Solution Approach 3:
The system applies self-service by automatically learning and adapting to driver usage patterns without requiring manual input or configuration. The usage pattern learner autonomously analyzes network monitor data, identifies usage patterns, and adjusts power cut-off strategies independently. This self-learning capability allows the system to optimize battery performance and reduce current drainage automatically, improving both energy efficiency and user experience.
2Reliability
If power supply is cut off early to reduce current drainage, then battery performance is improved, but driver convenience deteriorates
Solution Approach 1:
The system uses dynamics to adjust power cut-off timing based on learned usage patterns.

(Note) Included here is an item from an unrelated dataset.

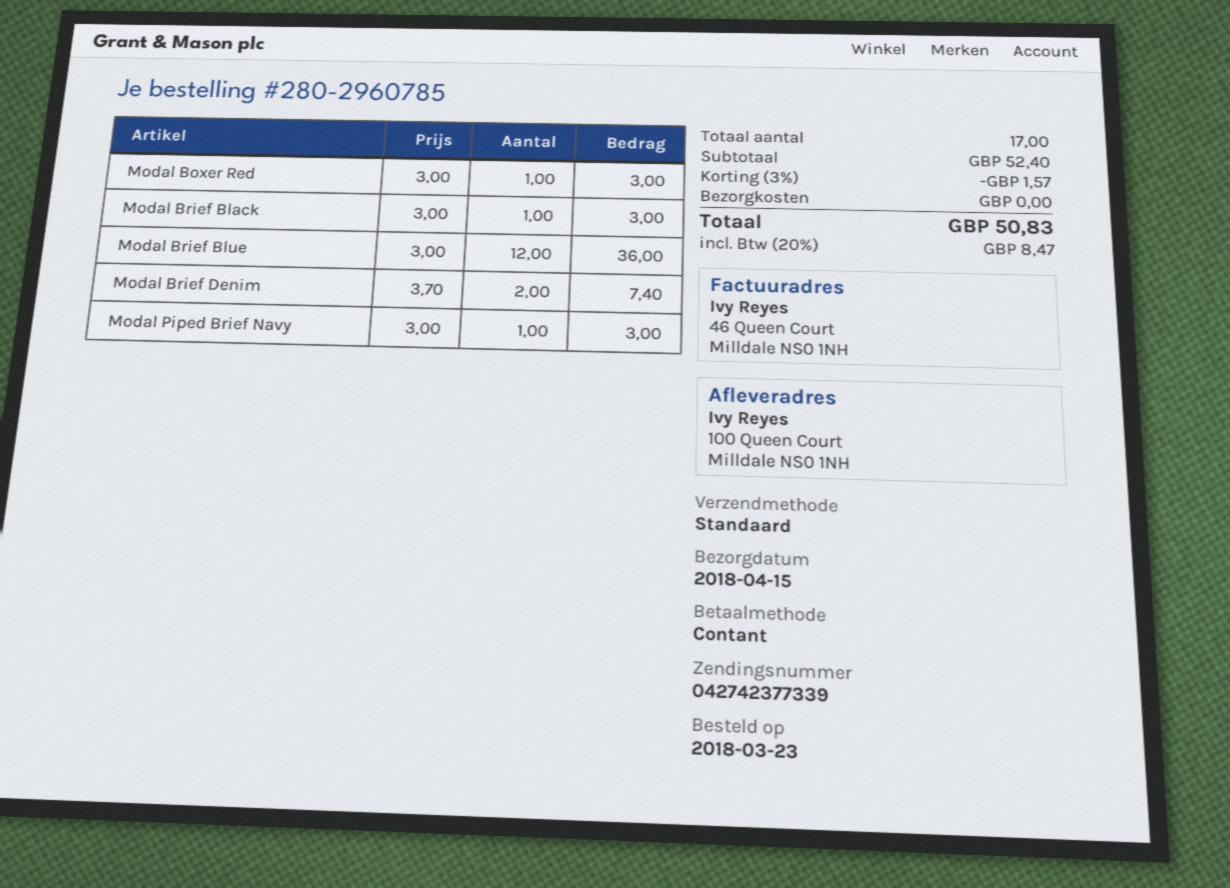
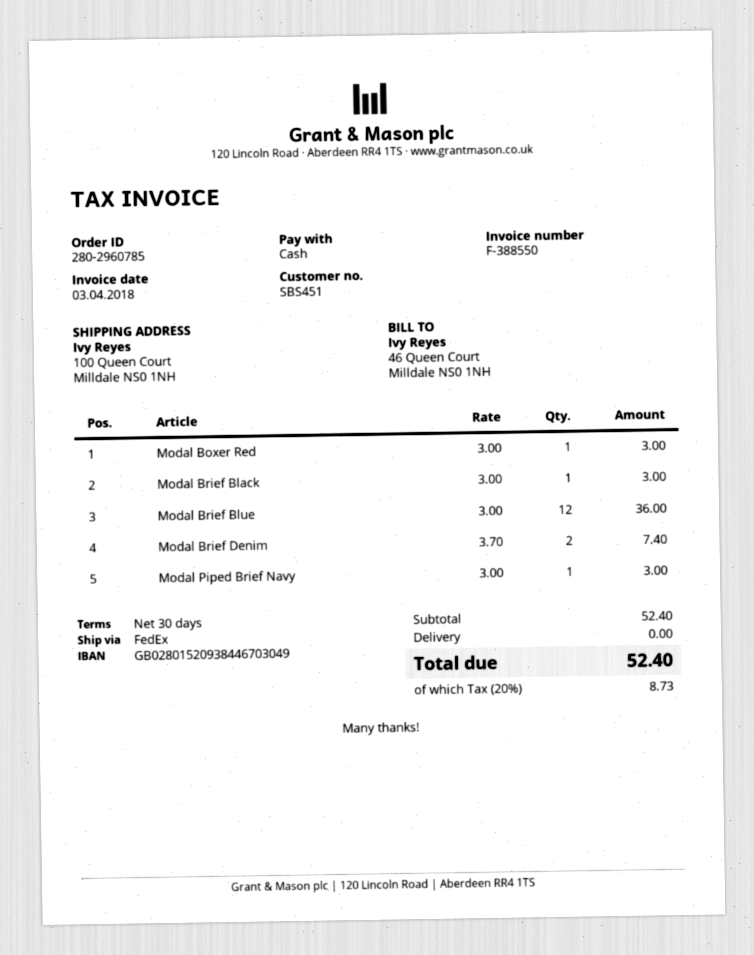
shipping method: standard -> FedEx
discount: 3% = 1.57 -> none
tax: 20% = 8.47 -> 20% = 8.73
total: 50.83 -> 52.40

Instead of fixed early cut-off, the system dynamically determines optimal cut-off points that balance battery protection with driver needs. By adapting cut-off timing to actual usage patterns, the system can cut power early when appropriate (improving battery performance) while maintaining power longer when driver interaction is expected (preserving convenience).
Solution Approach 2:
The patent applies parameter changes by modifying power cut-off timing parameters based on learned usage patterns. The system adjusts temporal parameters (when to cut power) and conditional parameters (which loads to cut) based on analyzed driver behavior. This parameter adaptation allows optimization of battery performance through earlier cut-off in low-usage scenarios while maintaining convenience in high-usage scenarios.
3Device complexity
If fixed phased power cut-off is used, then system complexity is minimized, but energy efficiency deteriorates
Solution Approach 1:
The system applies self-service through automated usage pattern learning and adaptive control. Rather than requiring complex manual configuration or intervention, the system automatically monitors network states, learns usage patterns, and adjusts power management strategies independently. This self-learning capability achieves improved energy efficiency without proportionally increasing system complexity, as the learning algorithms operate autonomously using existing sensor data.
Solution Approach 2:
The patent applies universality by using the existing vehicle network monitor and controller for dual purposes: original communication functions and usage pattern learning for power management. The same hardware infrastructure supports multiple functions, avoiding the need for separate dedicated sensors or complex additional systems. This multi-functionality approach improves energy efficiency while minimizing the increase in overall system complexity.
Data Source
AI summary
Apparatus and method embodiments for reducing current-drainage from a battery of a vehicle, can include a network monitor configured to monitor a network state, a vehicle usage pattern learner configured to determine a usage pattern of the vehicle by time of each day of a week based on a monitoring result of the network monitor and determine cut-off load ranges for respective sections of the usage pattern to store in a memory, and a cut-off determiner configured to compare a time point at which the vehicle is turned off to a time range of each of the sections and accordingly determine at least one power load to cut off. In an embodiment, the vehicle usage pattern learner can be further configured to determine the sections based on a vehicle usage probability.